# Task description
For every entry that follows, return the words exactly and omit any picture.

Web document revisions:
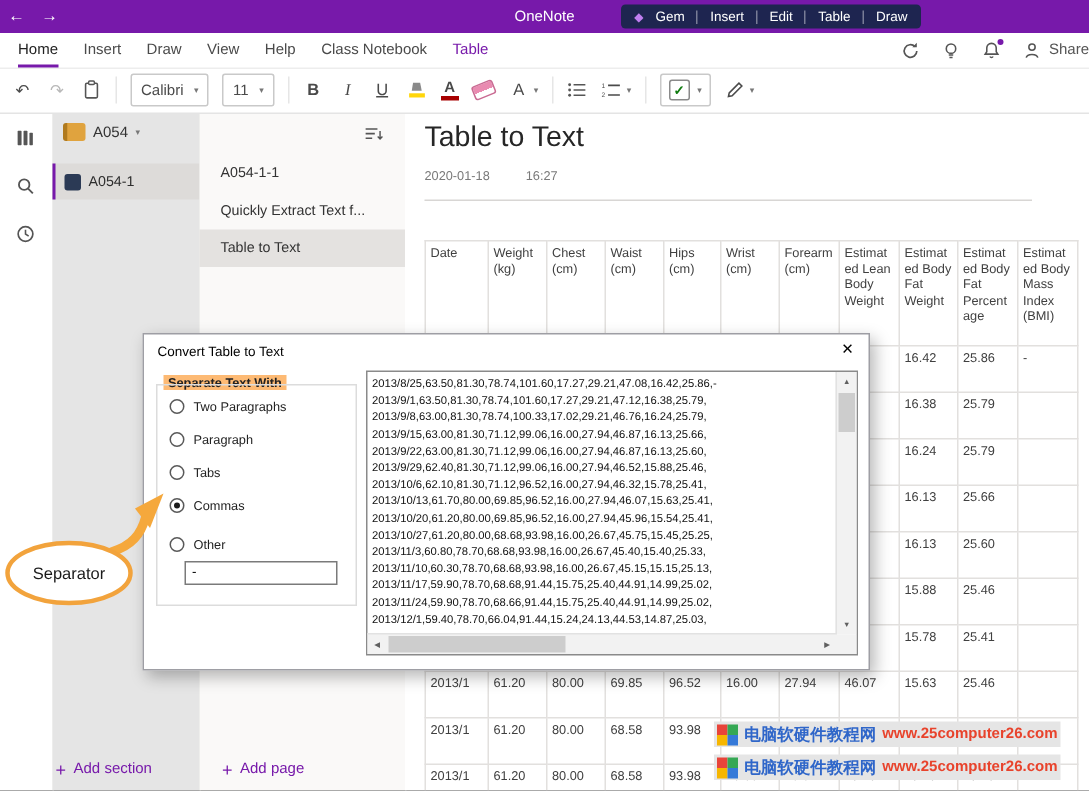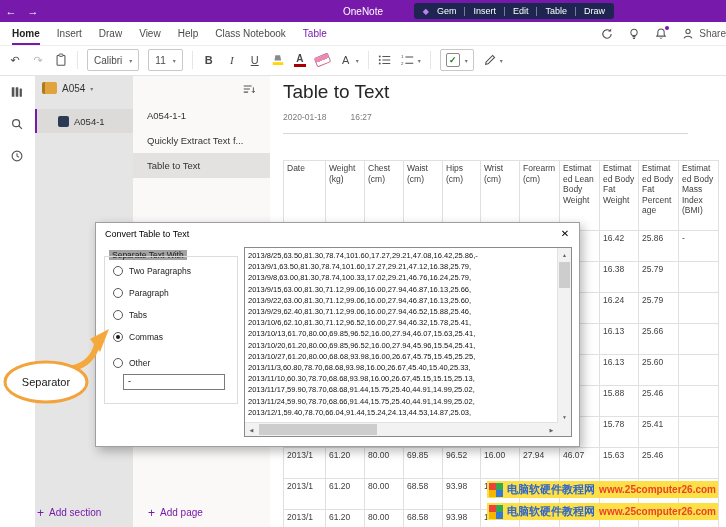--- a/index.html
+++ b/index.html
@@ -15,21 +15,21 @@
             display:flex;align-items:center;padding:0 9px;gap:8px;font-size:9px;}
   .gem-diamond{color:#c07ef0;font-size:8px;}
   .gem-sep{width:1px;height:9px;background:rgba(255,255,255,.4);}
   .gem-item{color:#fff;}
 
   
   .tabsbar{position:absolute;left:0;top:22px;width:726px;height:23px;background:#fff;
            border-bottom:1px solid #ededed;display:flex;align-items:stretch;padding-left:12px;
            gap:17px;font-size:10px;color:#4a4a4a;z-index:9;}
   .rtab{display:flex;align-items:center;border-bottom:2px solid transparent;padding-top:2px;}
-  .rtab.active{font-weight:bold;color:#222;border-bottom-color:#7719aa;}
+  .rtab.active{font-weight:normal;color:#222;border-bottom-color:#7719aa;}
   .rtab.contextual{color:#7719aa;}
   .tabs-right{margin-left:auto;display:flex;align-items:center;gap:13px;padding-right:12px;color:#555;}
   .ic{width:14px;height:14px;display:block;}
   .icon-btn{position:relative;display:flex;align-items:center;color:#555;}
   .share-btn{display:flex;align-items:center;gap:4px;}
   .bell-dot{position:absolute;right:-1px;top:-1px;width:4px;height:4px;border-radius:50%;background:#7719aa;}
 
   
   .toolbar{position:absolute;left:0;top:45px;width:726px;height:30px;background:#fff;
            border-bottom:1px solid #e4e4e4;display:flex;align-items:center;padding-left:8px;
@@ -56,21 +56,21 @@
 
   
   .rail{position:absolute;left:0;top:75px;width:35px;bottom:0;background:#fff;
         border-right:1px solid #eceae8;}
   .rail-icon{position:absolute;left:10px;color:#555;}
   
   .sections{position:absolute;left:35px;top:75px;width:98px;bottom:0;background:#e5e5e5;
             border-right:1px solid #e1dfdd;}
   .nb-header{height:26px;display:flex;align-items:center;gap:5px;padding:0 7px;font-size:10px;color:#333;}
   .nb-icon{width:12px;height:12px;background:#e0a33e;border-left:3px solid #b07a1e;border-radius:2px;display:block;}
-  .sec-item{height:24px;margin-top:8px;display:flex;align-items:center;gap:5px;padding:0 21px;
+  .sec-item{height:24px;margin-top:8px;display:flex;align-items:center;gap:5px;padding:0 6px;
             background:#dddbd9;border-left:2px solid #7719aa;font-size:9.5px;color:#2e2e2e;}
   .sec-icon{width:11px;height:11px;background:#2b3a55;border-radius:2px;display:block;}
   
   .pages{position:absolute;left:133px;top:75px;width:137px;bottom:0;background:#faf9f8;
          border-right:1px solid #e1dfdd;}
   .pages-top{height:28px;position:relative;}
   .sort-icon{position:absolute;right:14px;top:9px;color:#555;}
   .page-item{height:25px;display:flex;align-items:center;padding:0 14px;font-size:9.5px;color:#333;}
   .page-item.selected{background:#e4e2e0;}
   .add-btn{position:absolute;display:flex;align-items:center;gap:5px;color:#7719aa;
@@ -90,21 +90,21 @@
   .onetable tr.hdr{height:70px;}
   .onetable tr.hdr td{white-space:normal;word-wrap:break-word;}
 
   
   .dialog{position:absolute;left:95px;top:222px;width:483px;height:223px;background:#fff;
           border:1px solid #9e9ea4;box-shadow:3px 4px 10px rgba(0,0,0,.28);z-index:30;}
   .dlg-title{position:absolute;left:9px;top:6px;font-size:9px;color:#000;}
   .dlg-close{position:absolute;right:6px;top:3px;width:16px;height:16px;line-height:16px;
              text-align:center;font-size:10px;color:#000;}
   .groupbox{position:absolute;left:8px;top:33px;width:132px;height:146px;border:1px solid #dcdcdc;}
-  .gb-label{position:absolute;left:13px;top:27px;background:#a3a3a3;padding:0 3px;font-size:8.5px;color:#222;}
+  .gb-label{position:absolute;left:13px;top:27px;background:#fdba74;padding:0 3px;font-size:8.5px;color:#222;font-weight:bold;}
   .radio{position:absolute;left:17px;display:flex;align-items:center;gap:6px;font-size:8.5px;color:#222;}
   .rb{width:10px;height:10px;border:1px solid #595959;border-radius:50%;background:#fff;box-sizing:border-box;}
   .rb.on::after{content:"";display:block;width:4px;height:4px;border-radius:50%;background:#1a1a1a;margin:2px;}
   .other-input{position:absolute;left:27px;top:151px;width:96px;height:14px;border:1px solid #7a7a7a;
                font-size:9px;line-height:13px;padding-left:4px;background:#fff;color:#000;}
   .csv-area{position:absolute;left:148px;top:24px;width:326px;height:188px;border:1px solid #8a8a8a;background:#fff;}
   .csv-text{position:absolute;left:3px;top:2px;right:16px;bottom:16px;overflow:hidden;margin:0;
             font-family:"Liberation Sans",sans-serif;font-size:7.5px;line-height:11.2px;white-space:pre;color:#111;}
   .vscroll{position:absolute;top:0;right:0;width:13px;bottom:13px;background:#f2f2f2;border-left:1px solid #e2e2e2;}
   .hscroll{position:absolute;left:0;bottom:0;right:13px;height:13px;background:#f2f2f2;border-top:1px solid #e2e2e2;}
@@ -117,21 +117,21 @@
   .scroll-corner{position:absolute;right:0;bottom:0;width:13px;height:13px;background:#f2f2f2;}
 
   
   .callout{position:absolute;left:2px;top:314px;z-index:40;overflow:visible;}
   .callout-ellipse{fill:#fff;stroke:#f2a33c;stroke-width:3;}
   .callout-text{font-family:"Liberation Sans",sans-serif;font-size:11px;fill:#1a1a1a;text-anchor:middle;}
   .arrow-shaft{fill:none;stroke:#f5a83c;stroke-width:6;stroke-linecap:round;}
   .arrow-head{fill:#f5a83c;}
 
   
-  .watermark{position:absolute;right:8px;display:flex;align-items:center;gap:4px;background:#fde047;
+  .watermark{position:absolute;right:19px;display:flex;align-items:center;gap:4px;background:#e5e5e5;
              padding:1px 2px;z-index:50;white-space:nowrap;}
   .wm1{top:481px;} .wm2{top:503px;}
   .wm-logo{width:14px;height:14px;display:grid;grid-template-columns:7px 7px;grid-template-rows:7px 7px;}
   .wm-logo i{display:block;}
   .q1{background:#e8443a;} .q2{background:#35a854;} .q3{background:#f6b600;} .q4{background:#3579d8;}
   .wm-cn{color:#2f66c9;font-weight:bold;font-size:11px;}
   .wm-url{color:#e8432c;font-weight:bold;font-size:10px;}
 </style>
 </head>
 <body>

# Exercise response
--- a/index.html
+++ b/index.html
@@ -15,21 +15,21 @@
             display:flex;align-items:center;padding:0 9px;gap:8px;font-size:9px;}
   .gem-diamond{color:#c07ef0;font-size:8px;}
   .gem-sep{width:1px;height:9px;background:rgba(255,255,255,.4);}
   .gem-item{color:#fff;}
 
   
   .tabsbar{position:absolute;left:0;top:22px;width:726px;height:23px;background:#fff;
            border-bottom:1px solid #ededed;display:flex;align-items:stretch;padding-left:12px;
            gap:17px;font-size:10px;color:#4a4a4a;z-index:9;}
   .rtab{display:flex;align-items:center;border-bottom:2px solid transparent;padding-top:2px;}
-  .rtab.active{font-weight:bold;color:#222;border-bottom-color:#7719aa;}
+  .rtab.active{font-weight:normal;color:#222;border-bottom-color:#7719aa;}
   .rtab.contextual{color:#7719aa;}
   .tabs-right{margin-left:auto;display:flex;align-items:center;gap:13px;padding-right:12px;color:#555;}
   .ic{width:14px;height:14px;display:block;}
   .icon-btn{position:relative;display:flex;align-items:center;color:#555;}
   .share-btn{display:flex;align-items:center;gap:4px;}
   .bell-dot{position:absolute;right:-1px;top:-1px;width:4px;height:4px;border-radius:50%;background:#7719aa;}
 
   
   .toolbar{position:absolute;left:0;top:45px;width:726px;height:30px;background:#fff;
            border-bottom:1px solid #e4e4e4;display:flex;align-items:center;padding-left:8px;
@@ -56,21 +56,21 @@
 
   
   .rail{position:absolute;left:0;top:75px;width:35px;bottom:0;background:#fff;
         border-right:1px solid #eceae8;}
   .rail-icon{position:absolute;left:10px;color:#555;}
   
   .sections{position:absolute;left:35px;top:75px;width:98px;bottom:0;background:#e5e5e5;
             border-right:1px solid #e1dfdd;}
   .nb-header{height:26px;display:flex;align-items:center;gap:5px;padding:0 7px;font-size:10px;color:#333;}
   .nb-icon{width:12px;height:12px;background:#e0a33e;border-left:3px solid #b07a1e;border-radius:2px;display:block;}
-  .sec-item{height:24px;margin-top:8px;display:flex;align-items:center;gap:5px;padding:0 21px;
+  .sec-item{height:24px;margin-top:8px;display:flex;align-items:center;gap:5px;padding:0 6px;
             background:#dddbd9;border-left:2px solid #7719aa;font-size:9.5px;color:#2e2e2e;}
   .sec-icon{width:11px;height:11px;background:#2b3a55;border-radius:2px;display:block;}
   
   .pages{position:absolute;left:133px;top:75px;width:137px;bottom:0;background:#faf9f8;
          border-right:1px solid #e1dfdd;}
   .pages-top{height:28px;position:relative;}
   .sort-icon{position:absolute;right:14px;top:9px;color:#555;}
   .page-item{height:25px;display:flex;align-items:center;padding:0 14px;font-size:9.5px;color:#333;}
   .page-item.selected{background:#e4e2e0;}
   .add-btn{position:absolute;display:flex;align-items:center;gap:5px;color:#7719aa;
@@ -90,21 +90,21 @@
   .onetable tr.hdr{height:70px;}
   .onetable tr.hdr td{white-space:normal;word-wrap:break-word;}
 
   
   .dialog{position:absolute;left:95px;top:222px;width:483px;height:223px;background:#fff;
           border:1px solid #9e9ea4;box-shadow:3px 4px 10px rgba(0,0,0,.28);z-index:30;}
   .dlg-title{position:absolute;left:9px;top:6px;font-size:9px;color:#000;}
   .dlg-close{position:absolute;right:6px;top:3px;width:16px;height:16px;line-height:16px;
              text-align:center;font-size:10px;color:#000;}
   .groupbox{position:absolute;left:8px;top:33px;width:132px;height:146px;border:1px solid #dcdcdc;}
-  .gb-label{position:absolute;left:13px;top:27px;background:#a3a3a3;padding:0 3px;font-size:8.5px;color:#222;}
+  .gb-label{position:absolute;left:13px;top:27px;background:#fdba74;padding:0 3px;font-size:8.5px;color:#222;font-weight:bold;}
   .radio{position:absolute;left:17px;display:flex;align-items:center;gap:6px;font-size:8.5px;color:#222;}
   .rb{width:10px;height:10px;border:1px solid #595959;border-radius:50%;background:#fff;box-sizing:border-box;}
   .rb.on::after{content:"";display:block;width:4px;height:4px;border-radius:50%;background:#1a1a1a;margin:2px;}
   .other-input{position:absolute;left:27px;top:151px;width:96px;height:14px;border:1px solid #7a7a7a;
                font-size:9px;line-height:13px;padding-left:4px;background:#fff;color:#000;}
   .csv-area{position:absolute;left:148px;top:24px;width:326px;height:188px;border:1px solid #8a8a8a;background:#fff;}
   .csv-text{position:absolute;left:3px;top:2px;right:16px;bottom:16px;overflow:hidden;margin:0;
             font-family:"Liberation Sans",sans-serif;font-size:7.5px;line-height:11.2px;white-space:pre;color:#111;}
   .vscroll{position:absolute;top:0;right:0;width:13px;bottom:13px;background:#f2f2f2;border-left:1px solid #e2e2e2;}
   .hscroll{position:absolute;left:0;bottom:0;right:13px;height:13px;background:#f2f2f2;border-top:1px solid #e2e2e2;}
@@ -117,21 +117,21 @@
   .scroll-corner{position:absolute;right:0;bottom:0;width:13px;height:13px;background:#f2f2f2;}
 
   
   .callout{position:absolute;left:2px;top:314px;z-index:40;overflow:visible;}
   .callout-ellipse{fill:#fff;stroke:#f2a33c;stroke-width:3;}
   .callout-text{font-family:"Liberation Sans",sans-serif;font-size:11px;fill:#1a1a1a;text-anchor:middle;}
   .arrow-shaft{fill:none;stroke:#f5a83c;stroke-width:6;stroke-linecap:round;}
   .arrow-head{fill:#f5a83c;}
 
   
-  .watermark{position:absolute;right:8px;display:flex;align-items:center;gap:4px;background:#fde047;
+  .watermark{position:absolute;right:19px;display:flex;align-items:center;gap:4px;background:#e5e5e5;
              padding:1px 2px;z-index:50;white-space:nowrap;}
   .wm1{top:481px;} .wm2{top:503px;}
   .wm-logo{width:14px;height:14px;display:grid;grid-template-columns:7px 7px;grid-template-rows:7px 7px;}
   .wm-logo i{display:block;}
   .q1{background:#e8443a;} .q2{background:#35a854;} .q3{background:#f6b600;} .q4{background:#3579d8;}
   .wm-cn{color:#2f66c9;font-weight:bold;font-size:11px;}
   .wm-url{color:#e8432c;font-weight:bold;font-size:10px;}
 </style>
 </head>
 <body>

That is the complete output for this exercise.